START Data section

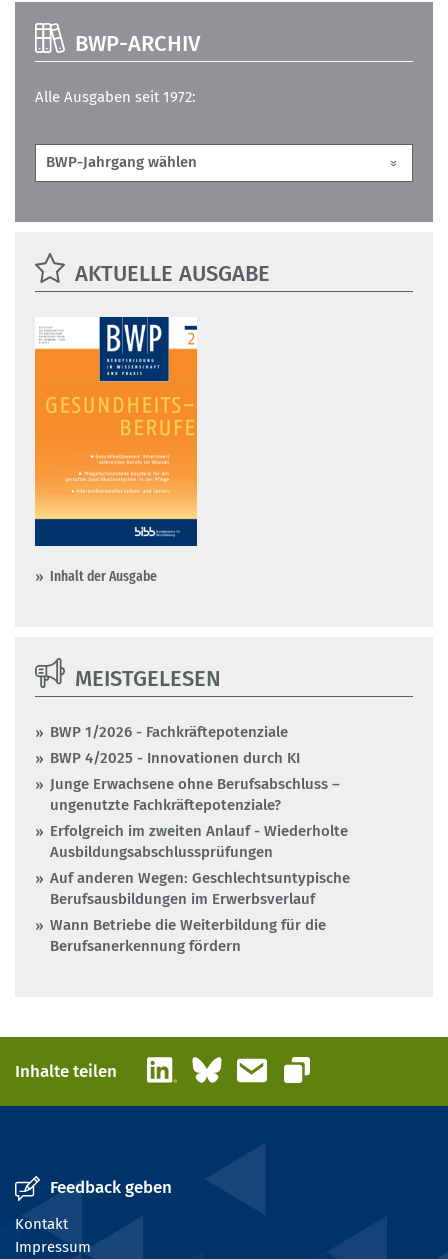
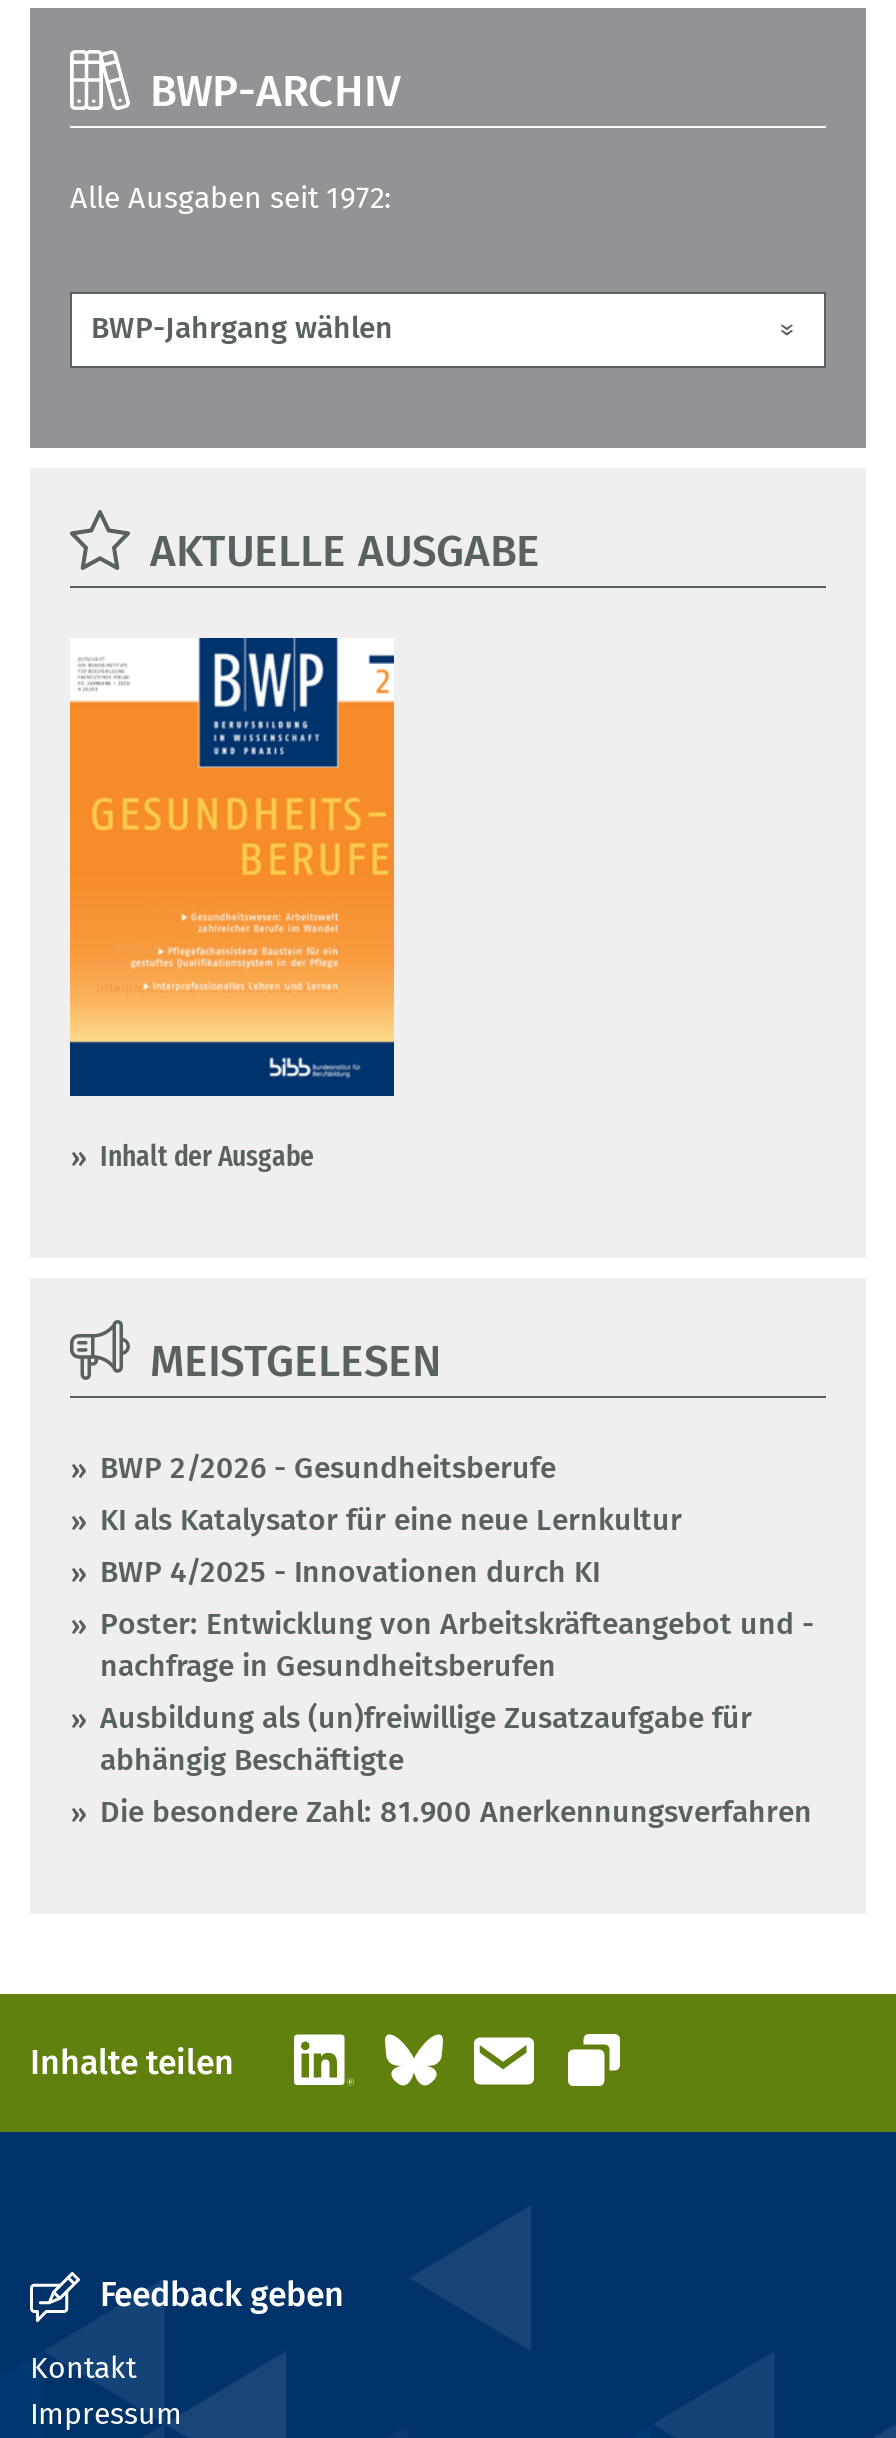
- BWP 1/2026 - Fachkräftepotenziale
+ BWP 2/2026 - Gesundheitsberufe
+ KI als Katalysator für eine neue Lernkultur

moved down: BWP 4/2025 - Innovationen durch KI

- Junge Erwachsene ohne Berufsabschluss –
- ungenutzte Fachkräftepotenziale?
- Erfolgreich im zweiten Anlauf - Wiederholte
- Ausbildungsabschlussprüfungen
- Auf anderen Wegen: Geschlechtsuntypische
- Berufsausbildungen im Erwerbsverlauf
- Wann Betriebe die Weiterbildung für die
- Berufsanerkennung fördern
+ Poster: Entwicklung von Arbeitskräfteangebot und -
+ nachfrage in Gesundheitsberufen
+ Ausbildung als (un)freiwillige Zusatzaufgabe für
+ abhängig Beschäftigte
+ Die besondere Zahl: 81.900 Anerkennungsverfahren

END Data section

What this task involves - Print out each record exactly as shown, but keep the pictures out.

The answer -
- BWP 1/2026 - Fachkräftepotenziale
+ BWP 2/2026 - Gesundheitsberufe
+ KI als Katalysator für eine neue Lernkultur

moved down: BWP 4/2025 - Innovationen durch KI

- Junge Erwachsene ohne Berufsabschluss –
- ungenutzte Fachkräftepotenziale?
- Erfolgreich im zweiten Anlauf - Wiederholte
- Ausbildungsabschlussprüfungen
- Auf anderen Wegen: Geschlechtsuntypische
- Berufsausbildungen im Erwerbsverlauf
- Wann Betriebe die Weiterbildung für die
- Berufsanerkennung fördern
+ Poster: Entwicklung von Arbeitskräfteangebot und -
+ nachfrage in Gesundheitsberufen
+ Ausbildung als (un)freiwillige Zusatzaufgabe für
+ abhängig Beschäftigte
+ Die besondere Zahl: 81.900 Anerkennungsverfahren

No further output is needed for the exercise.